# Relatively Modern Watch.



## ValvesRule (May 20, 2009)

I bought this in our antiques shop in Biggleswade today for Â£3.50.

It is push-to-set, pin-pallet, solid-rim balance, and Motor Barrel or Harrison's form of Resting Barrel. No jewels. Snap-on lid and bezel, glass missing.

It seems to be going reliably at 4 b.p.s. Occasionally it stops every minute but I can see nothing wrong with the 4th wheel or its pinion.










Can anybody give any information on this watch?

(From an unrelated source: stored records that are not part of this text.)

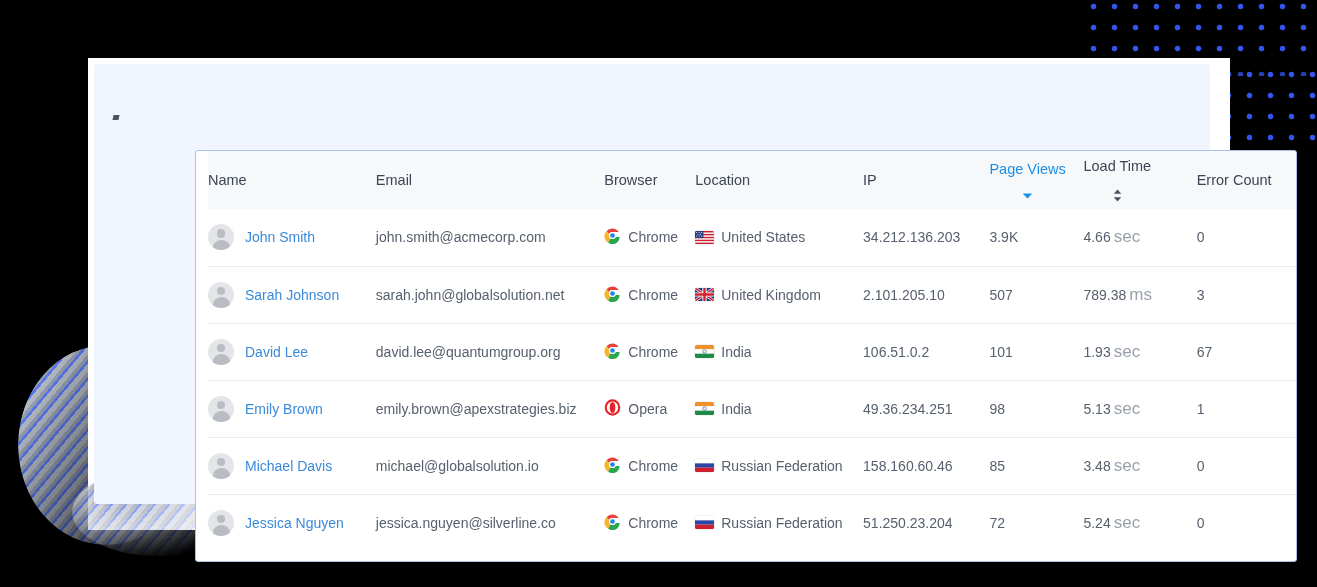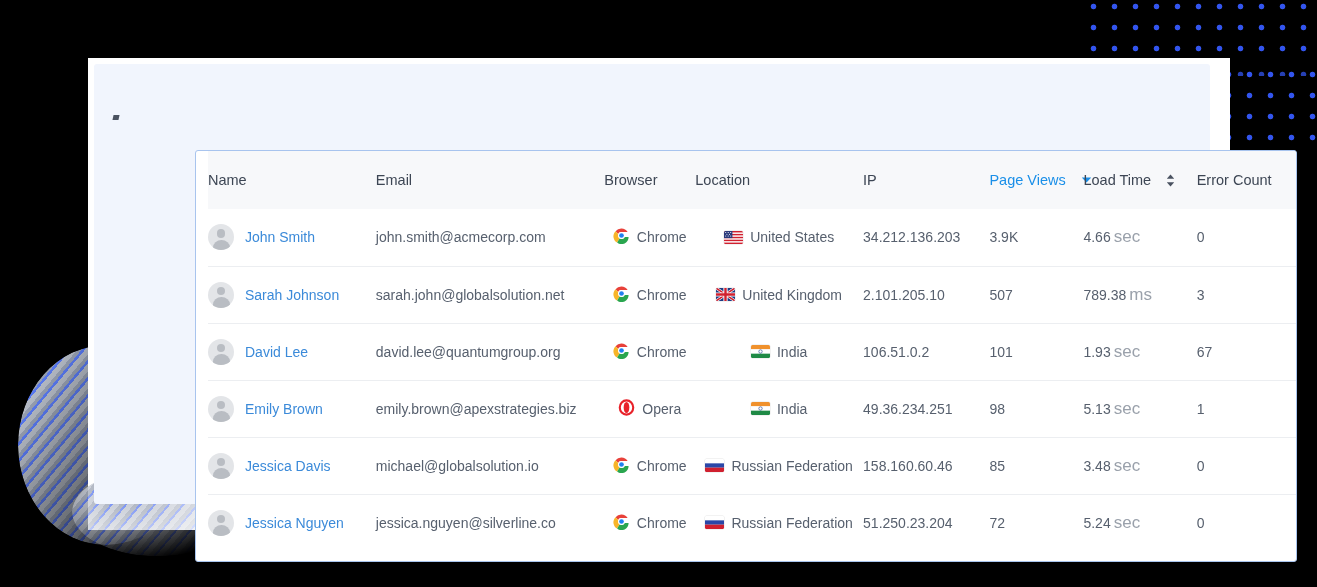--- a/index.html
+++ b/index.html
@@ -167,6 +167,7 @@
     display: inline-flex;
     align-items: center;
     gap: 15px;
+    flex-direction: column;
   }
   .sort-head.active { color: #1a8fe8; }
   .sort-icon { display: inline-block; line-height: 0; }

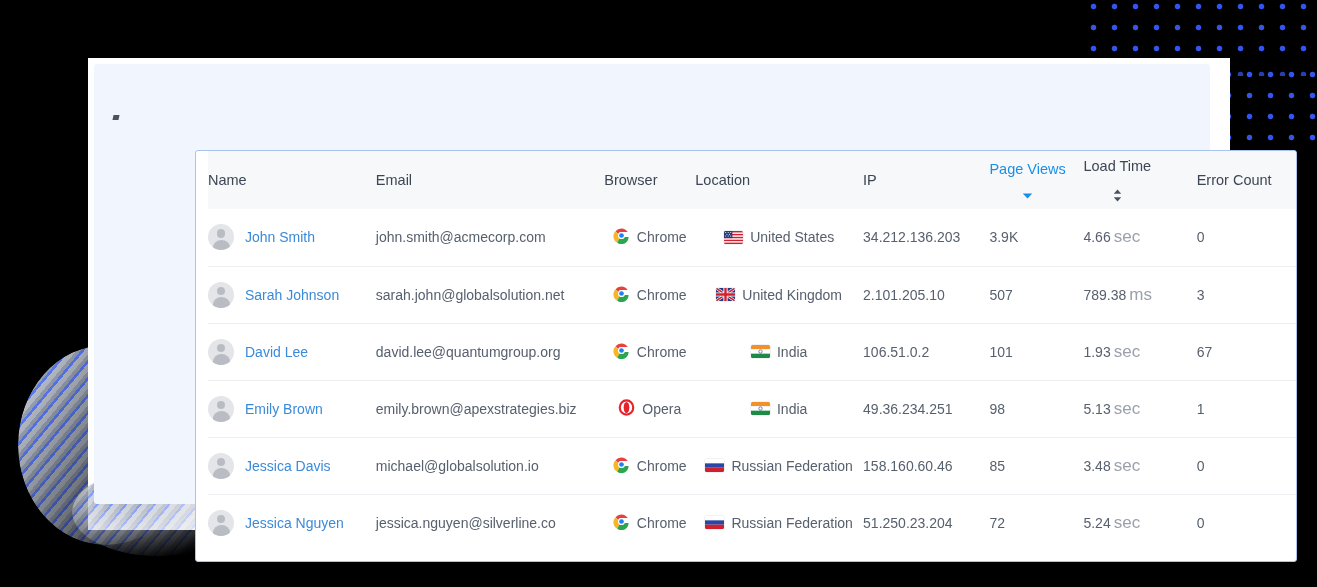--- a/index.html
+++ b/index.html
@@ -208,7 +208,7 @@
   }
 
   
-  .icon-cell { display: flex; align-items: center; gap: 7px; justify-content: center; }
+  .icon-cell { display: flex; align-items: center; gap: 7px; }
   .browser-label, .location-label { font-size: 14px; color: #57606e; }
 
   .flag {

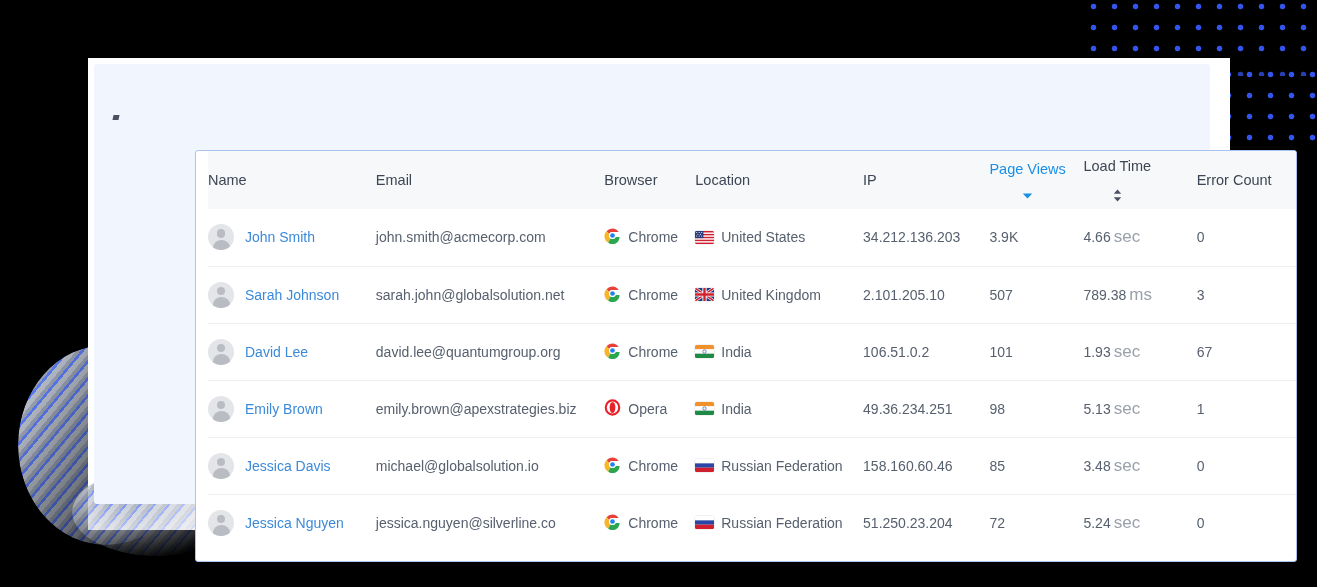--- a/index.html
+++ b/index.html
@@ -462,7 +462,7 @@
               <td>
                 <span class="name-cell">
                   <span class="avatar"></span>
-                  <a class="name-link" href="#">Jessica Davis</a>
+                  <a class="name-link" href="#">Michael Davis</a>
                 </span>
               </td>
               <td><span class="email-text">michael@globalsolution.io</span></td>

In particular, I would like to know what form the hands took.










^ Photographed running, with balance spring near full compression.

Stamped into the bottom plate is "MADE IN GT BRITAIN", and "552M" or "652M", you can just about see the upside-down 'M' in the photograph below the 4th pivot.


----------



## ValvesRule (May 20, 2009)

I have made some hands, based on a photograph of another Smiths Empire pocket watch.










Each hand is basically a loop of copper wire with solder suspended inside, then coloured with permanent marker. Each wire is in a sort of figure-or-eight form, with the larger loop forming the hand proper, and the smaller loop the boss.

The minute hand is bent down at the end, contacting the dial, to avoid the hour hand and the glass.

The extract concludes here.